Ces deux questions parlent de la même chose. J’utilise la science-fiction justement pour ses capacités métaphoriques. Comme un outil permettant certaines extrapolations narratives. Je ne me voyais pas écrire un pamphlet critiquant notre société individualiste et consumériste. Je n’en ai ni les épaules, ni l’envie ! Mais ces questions sont pour autant centrales, nourrissant mes inquiétudes, mon cynisme et mes histoires.
Ainsi je ne pense vraiment pas essentiel de répondre à la première question, car cela reviendrait à expliciter certaines idées que j’ai justement choisies d’exprimer différemment, au sein du livre !
Le Retroprocessus est cette métaphore, ce virus combinant individualisme et matérialisme. Mais c’est plus que ca. Il n’y a pas de manichéisme simpliste ici. Le RP, plus qu’un simple virus, est un facteur de changement, d’évolution, engendrant une toute nouvelle forme d’existence, nourrissant l’esprit de la ville. Mais, là encore, il s’agit de métaphores ...
J’ai regretté de ne pas voir de scènes de foules dans tes illustrations. Tous ces retrocitoyens devant leurs vitrines ! Pourquoi ce choix ?
Simplement parce que Retrocity est vide. Il s’agit ici de cette distinction entre textes et images dont nous parlions précédemment. Là où le texte et les notes de William décrivent ces passages au centre-ville, où les Retro-citoyens vivent et s’activent, je voulais que les images illustrent la solitude profonde ressentie par le personnage. Ce vide, même au milieu des autres.
Quelle technique utilises-tu pour arriver à un tel graphisme, si saisissant et ambiantesque ?
Mon travail est digital. L’outil informatique me permet de combiner un maximum de techniques pour arriver au résultat que je souhaite obtenir. En partant de mes croquis, de l’insertion de mes bouts de photos, jusqu’à la peinture digitale, en passant par les scans de mes textures réalisés avec un peu de tout et de n’importe quoi.
Je gribouille énormément dans mes carnets de croquis. J’y pose mes idées, mes compositions, des mots-clefs pour définir les ambiances, tout un fatra.
Lors de la composition d’une image, je réalise souvent une série de photos dont j’utilise des morceaux pour les incorporer à mes images, les mixer à la peinture digitale et au dessin. Comme je me plais à le dire, mon utilisation de la photographie est un moyen de prélever des bouts de réels pour les faire basculer dans une autre réalité. A l’image de la métaphore qu’est Retrocity. Il y a donc une logique réelle entre mon processus de travail et mon propos.
Je tiens à préciser que mon travail est loin de la simple manipulation photographique, ou « montage » comme je l’ai parfois entendu. Il ne s’agit pas de photographies que je modifie, mais bien d’insertions de morceaux de ces dernières dans un processus graphique bien plus complexe !
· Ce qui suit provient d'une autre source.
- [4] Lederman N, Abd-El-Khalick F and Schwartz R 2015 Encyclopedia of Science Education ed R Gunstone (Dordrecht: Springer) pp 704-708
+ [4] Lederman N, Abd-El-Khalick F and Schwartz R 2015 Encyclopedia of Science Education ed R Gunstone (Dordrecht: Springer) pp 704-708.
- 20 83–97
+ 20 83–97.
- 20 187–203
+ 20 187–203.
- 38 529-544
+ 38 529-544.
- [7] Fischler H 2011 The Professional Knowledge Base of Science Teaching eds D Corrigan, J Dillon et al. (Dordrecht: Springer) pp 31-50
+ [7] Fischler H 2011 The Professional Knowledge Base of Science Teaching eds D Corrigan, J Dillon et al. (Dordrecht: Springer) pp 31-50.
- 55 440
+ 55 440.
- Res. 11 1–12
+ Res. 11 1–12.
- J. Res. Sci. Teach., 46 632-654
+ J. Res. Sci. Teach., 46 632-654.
La phase d’illustration du livre a marqué un changement important dans mon travail : le basculement de Gimp, mon outil principal depuis 5 ans, à Photoshop.
Des projets à venir ?
Un bon paquet oui ! Une suite aux « Memories » très probablement. Envisagée sous un nouvel angle, comme le laisse entendre l’épilogue d’Alain Damasio. Mais j’ai beaucoup d’autres choses en tête, et en particulier un projet de roman-graphique bien plus terre à terre, brut et nerveux, inspiré par l’Amerique bien profonde dans laquelle je vis aujourd’hui. Mes crayons commencent tout juste a y travailler !
Envie de nous en dire plus sur Retrocity, cette femme, ce flic ?
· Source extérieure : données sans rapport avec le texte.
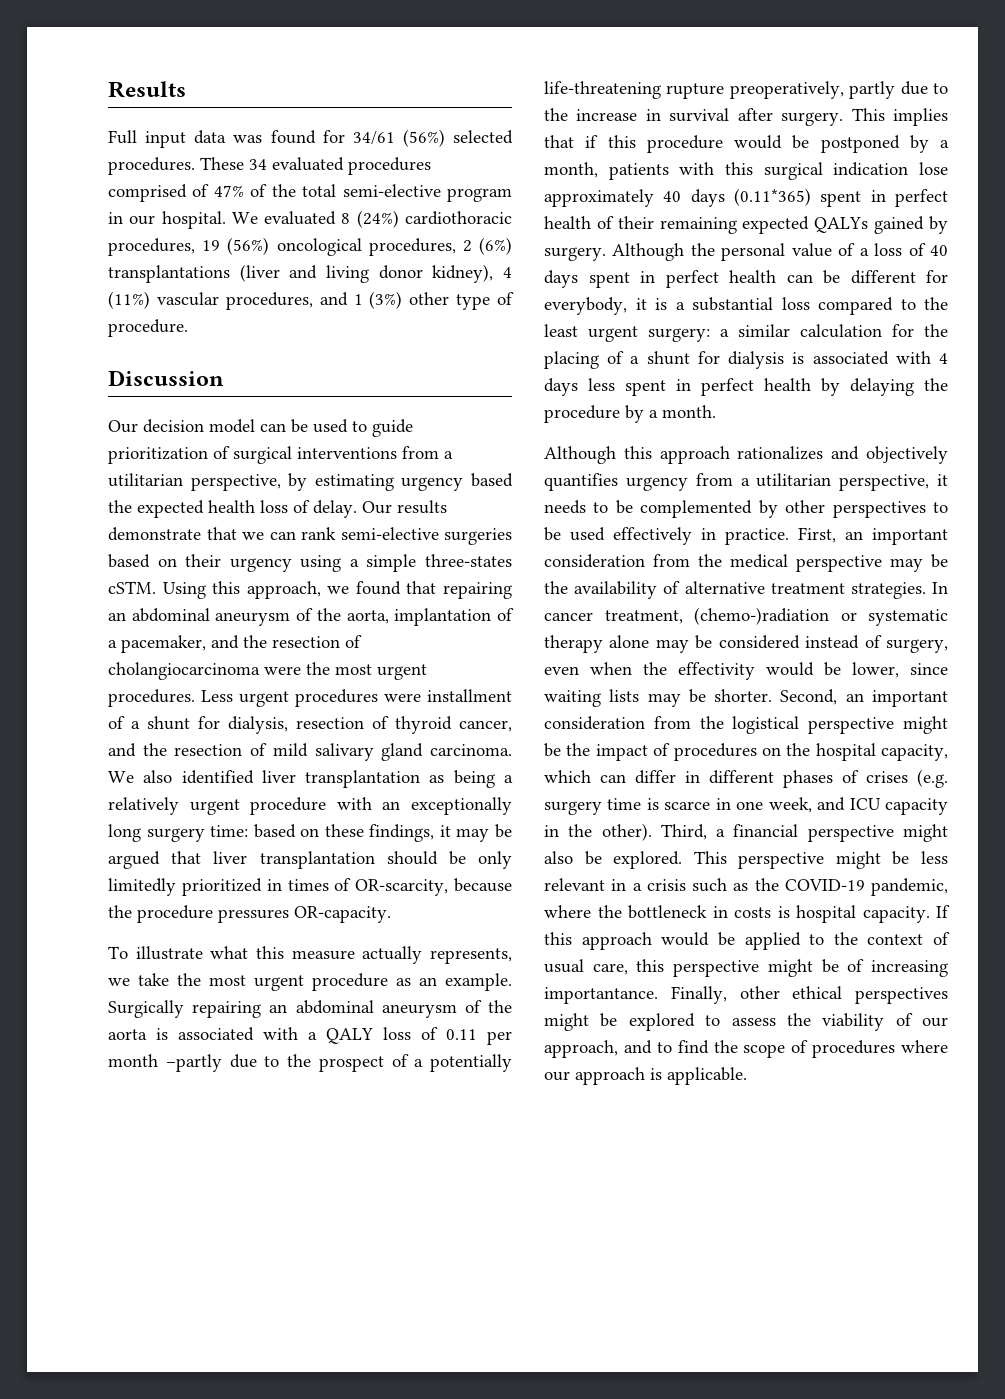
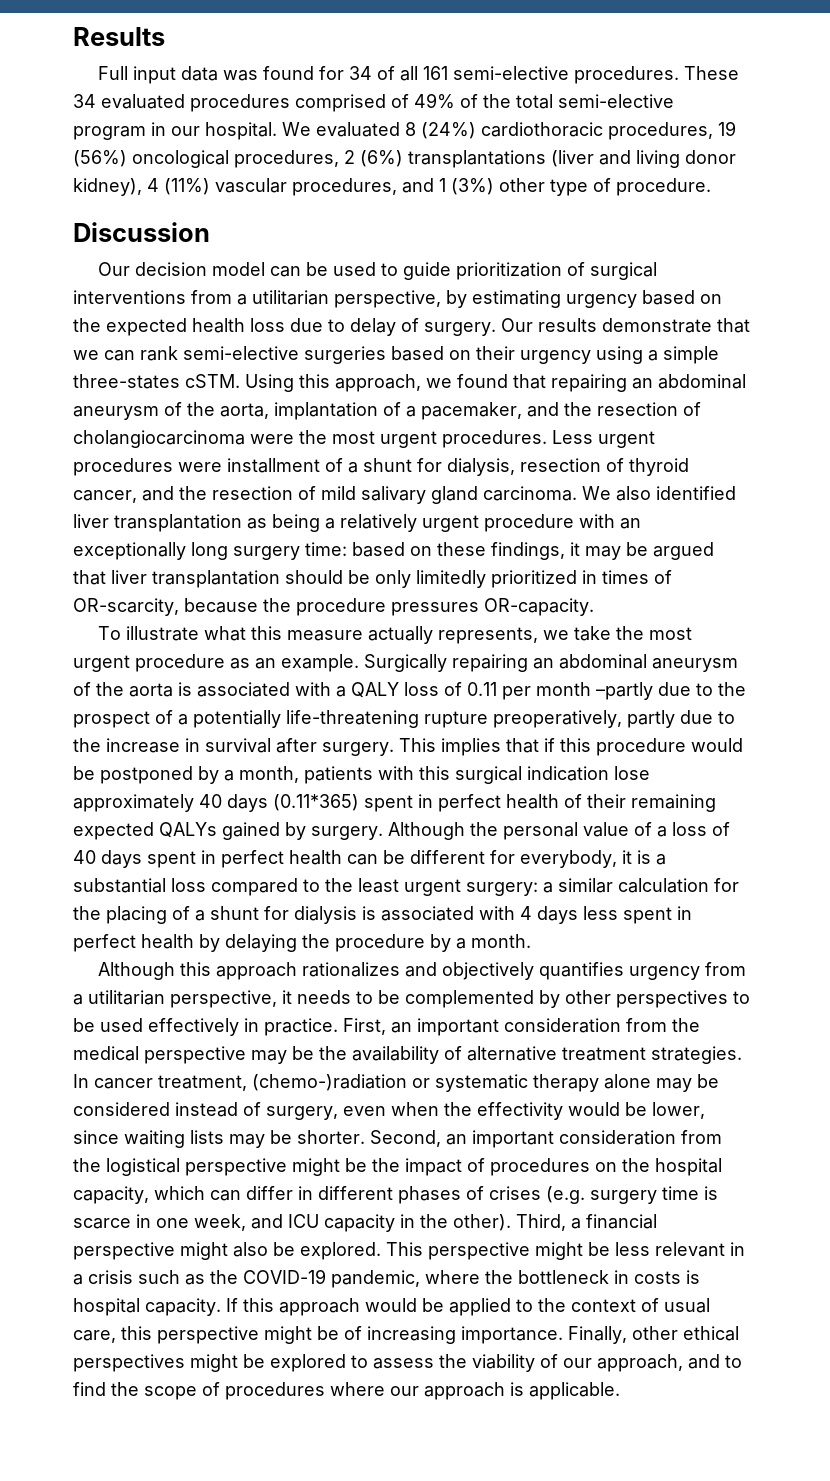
- Full input data was found for 34/61 (56%) selected procedures.
+ Full input data was found for 34 of all 161 semi-elective procedures.
- These 34 evaluated procedures comprised of 47% of the total semi-elective program in our hospital.
+ These 34 evaluated procedures comprised of 49% of the total semi-elective program in our hospital.
- Our decision model can be used to guide prioritization of surgical interventions from a utilitarian perspective, by estimating urgency based the expected health loss of delay.
+ Our decision model can be used to guide prioritization of surgical interventions from a utilitarian perspective, by estimating urgency based on the expected health loss due to delay of surgery.
- If this approach would be applied to the context of usual care, this perspective might be of increasing importantance.
+ If this approach would be applied to the context of usual care, this perspective might be of increasing importance.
Simplement que si l’histoire de William s’est arrêtée brutalement dans les murs de Retrocity, cela n’en constitue pas moins un battement d’ailes qui peut déclencher des tempêtes. Ces deux chemins croisés, William venant de l’extérieur pour disparaître dans la ville, et Liz y ayant grandi avec ce désir irrépressible de s’en évader, ont semé les graines du changement au sein de la cité.